The archbishop briefly mentioned the controversies around the changes that have swept the pro-life institutions originally founded by John Paul II. In October 2016, Pope Francis promulgated new statutes for the academy, which included the dismissal of its life members and the inclusion of new members of dubious orthodoxy. Then, in September 2017, Pope Francis refounded and renamed the Pontifical Institute for Studies on Marriage and Family.
Most recently, the students and faculty of the John Paul II Pontifical Theological Institute for Marriage and Family Sciences were dismayed to discover that the entire teaching staff had been temporarily suspended, two of its tenured professors dismissed, and advertised courses eliminated.
Paglias response was that the theological basis of Humana Communitas will inevitably overcome concerns.
In his letter, the Holy Father attempted to give us such a solid and loving theological basis for the work of the Academy that we will be able to address and overcome the concerns and the hesitancies that have greeted the renewed structure of the Academy (and I might add of its sister entity, the John Paul II Institute as well), the archbishop said.
Paglias address closely resembles a speech he gave earlier this year at Sacred Heart Catholic University in Milan.
[Francis] warns us that it is risky to look at human life in a way that detaches it from experience and reduces it to biology or to an abstract universal, separated from relationships and history, Paglia said.

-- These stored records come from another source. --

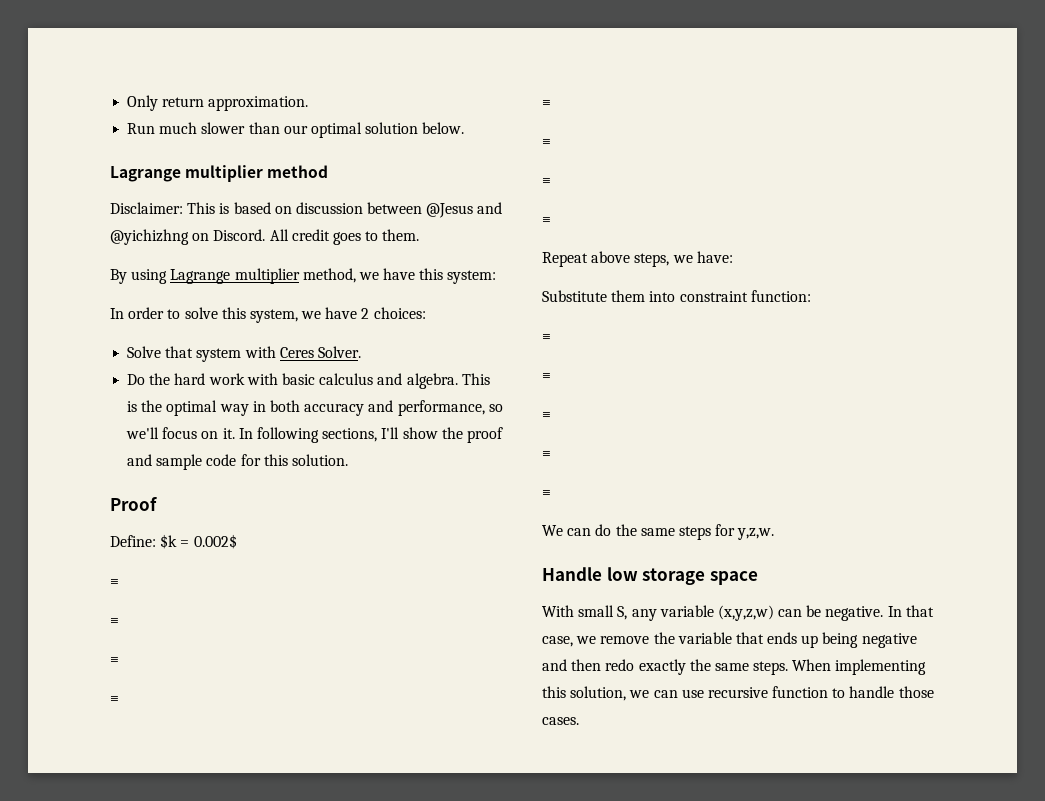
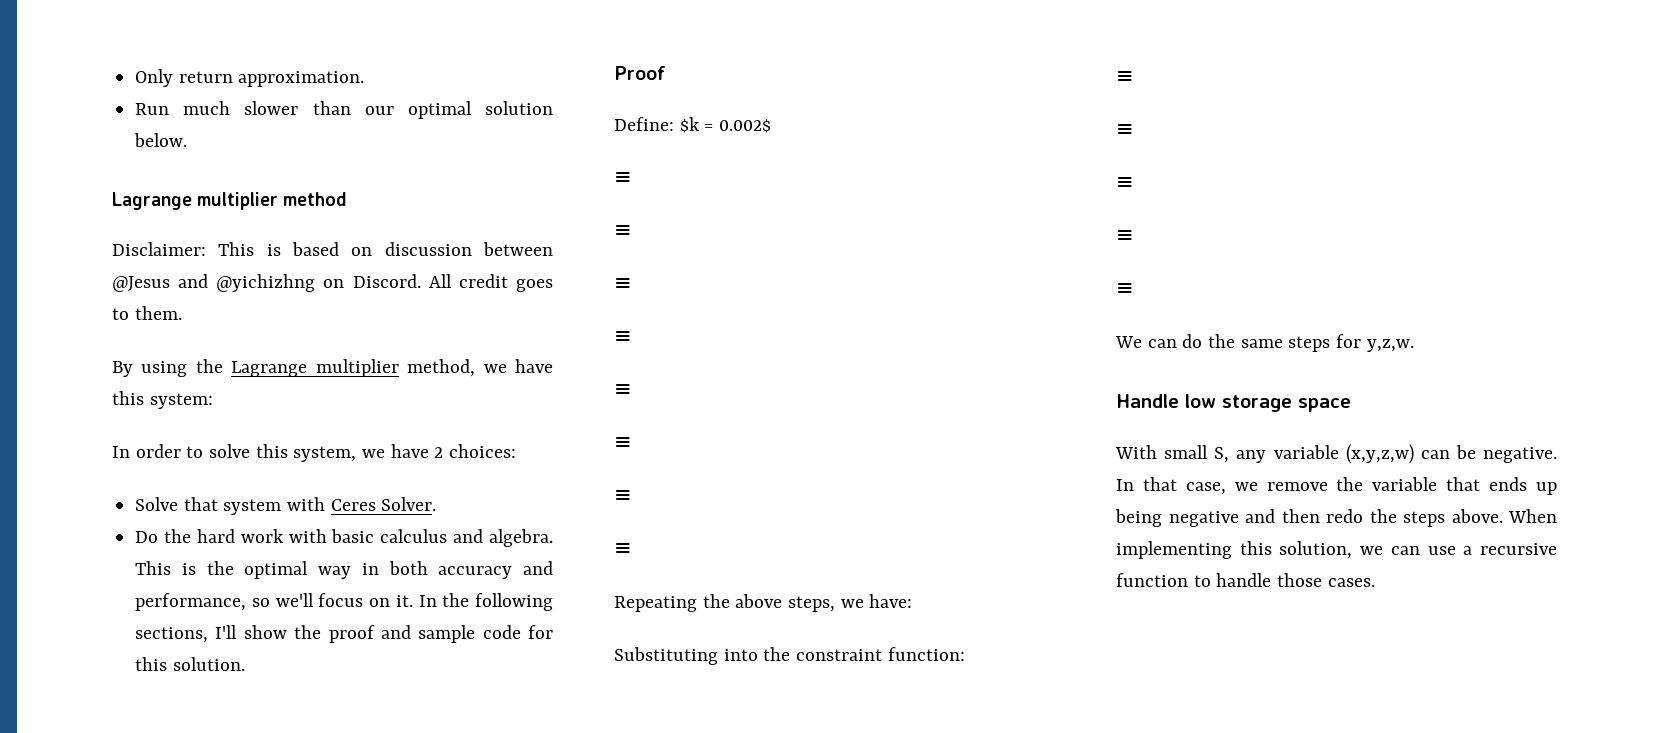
- By using Lagrange multiplier method, we have this system:
+ By using the Lagrange multiplier method, we have this system:
- In following sections, I'll show the proof and sample code for this solution.
+ In the following sections, I'll show the proof and sample code for this solution.
- Repeat above steps, we have:
+ Repeating the above steps, we have:
- Substitute them into constraint function:
+ Substituting into the constraint function:
- In that case, we remove the variable that ends up being negative and then redo exactly the same steps.
+ In that case, we remove the variable that ends up being negative and then redo the steps above.
- When implementing this solution, we can use recursive function to handle those cases.
+ When implementing this solution, we can use a recursive function to handle those cases.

Here we go again with Bernadin's "seamless garment".
Ping
Not sure how he thinks he can redefine life. But any redef of human life cant be a move in a good direction (since the church understands and teaches its sanctity as a gift from our Creator -however - I pray Francis isnt planning to reject that gift ?)
For a moment there I thought it was Camille Paglia and I was briefly heartened. I’d trust her before any of these folks.

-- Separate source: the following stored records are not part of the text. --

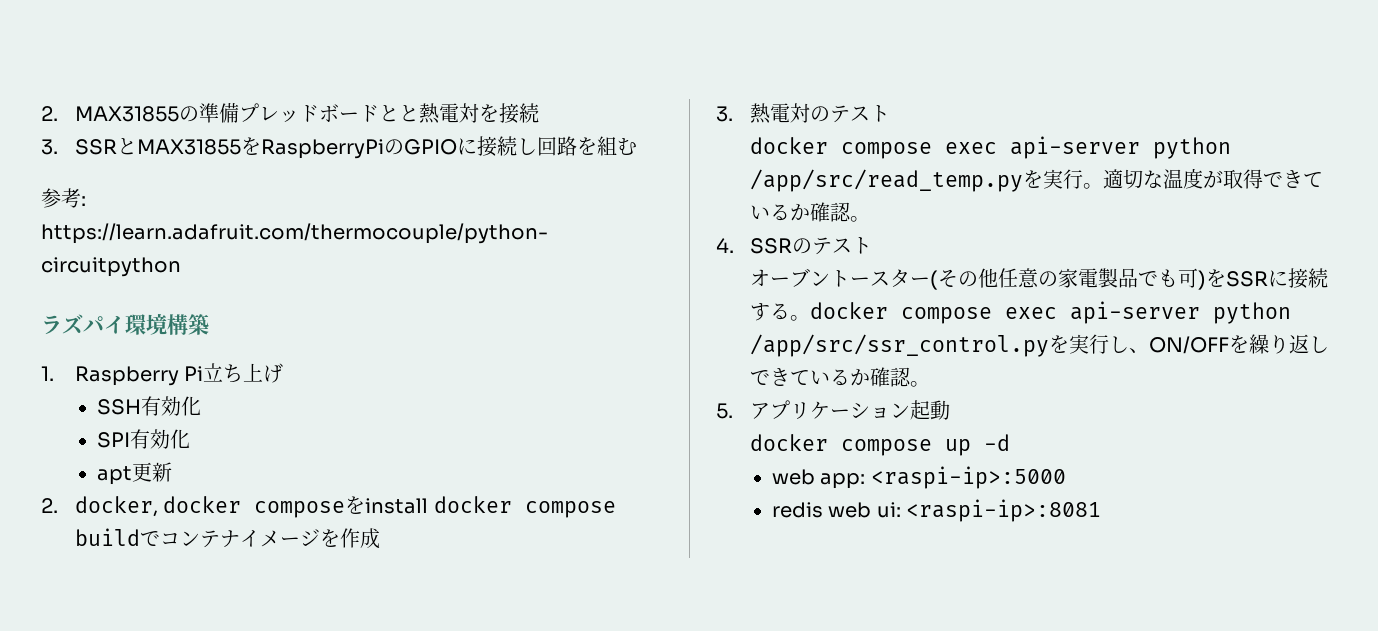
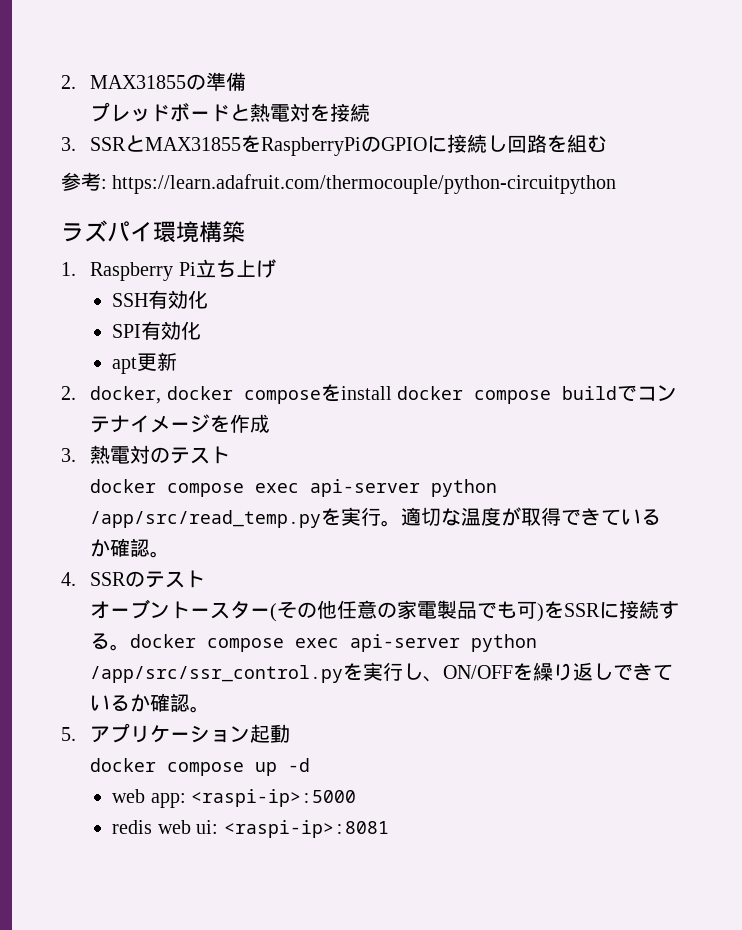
- 2. MAX31855の準備プレッドボードとと熱電対を接続
+ 2. MAX31855の準備
+ プレッドボードと熱電対を接続

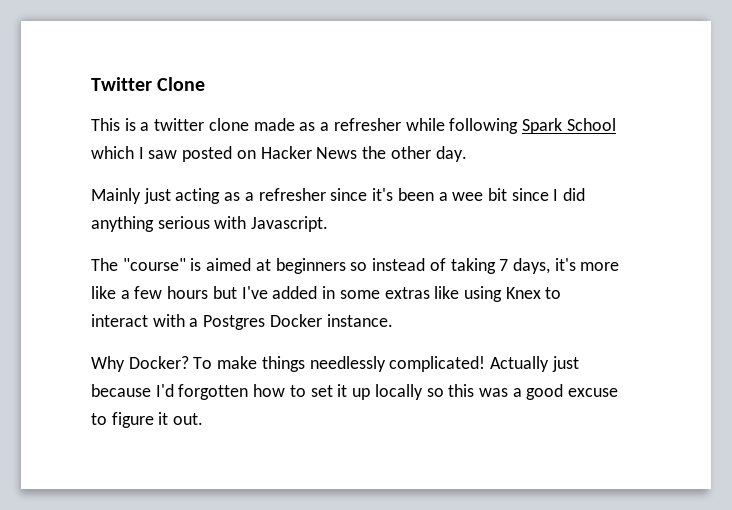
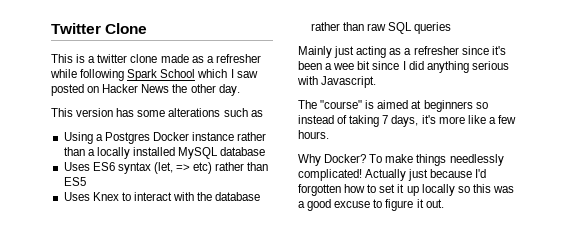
+ This version has some alterations such as
+ Using a Postgres Docker instance rather than a locally installed MySQL database
+ Uses ES6 syntax (let, => etc) rather than ES5
+ Uses Knex to interact with the database rather than raw SQL queries
- The "course" is aimed at beginners so instead of taking 7 days, it's more like a few hours but I've added in some extras like using Knex to interact with a Postgres Docker instance.
+ The "course" is aimed at beginners so instead of taking 7 days, it's more like a few hours.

The new and improved Christianity, still under development. Don’t get to comfortable with your current definition of life, love, sin, or virtue. We are informing God of our new rules, and if he doesn’t comply we’ll find a new one. I’m sure he will, however, if he wants to stay popular.
Yeah, I’m thinking they are trying to find a way to deprecate some or all of Humane Vitae and Catholic orthodoxy on life. They seem to be trying to either find loopholes or generate loopholes out of whole cloth, much like the “penumbras” and “emanations” that were magically discovered by SCOTUS.

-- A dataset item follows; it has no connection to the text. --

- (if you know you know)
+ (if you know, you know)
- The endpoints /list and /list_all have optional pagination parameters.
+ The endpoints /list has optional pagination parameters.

Hey pope! If you’re going to give a new definition of life, you first have to give a current definition. This was not done.
So, pope, listen to me, I know it’s hard. Define life. Hint. St Thomas of Aquinas did, as well as any one can do and has ever done. Didn’t they teach you about him in seminary?
Try this google search:
st thomas aquinas life immanent action
It returns several sites which you can go to, if you can take time away from kissing imams, and read up on what St Thomas of Aquinas said about life.
Does a bear crap in the woods? Yep
Does a politician lie? Of course
Is the pope Catholic? Used to be
redefine life
AKA = redefine conception
I can see Pope Francis sitting on Satan’s Knee, like a puppet, spewing all of Satan’s Evil in the name of Catholicism’s Doctrine????
great comment, thanks!
Am I just dense, or is this deliberately incomprehensible?
Redefine life - as what? Less abstract and more personal - how? Broader - than what, to what?
The headline is chilling.
Corrupting the language has allowed the Radical Left to advance rapidly over the past few decades.
I'm no theologian, but it sounds like they want to move away from concepts like "the fetus is alive".
If a baby needs to have "experiences" and "relationships" and "history" in order to be "alive", then abortion right up to delivery would seem to be fine.
Conversely, if we avoid "abstract universals" and if we resist the urge to define life in "biological" terms, then, again, it makes abortion so much easier. Assisted suicide too.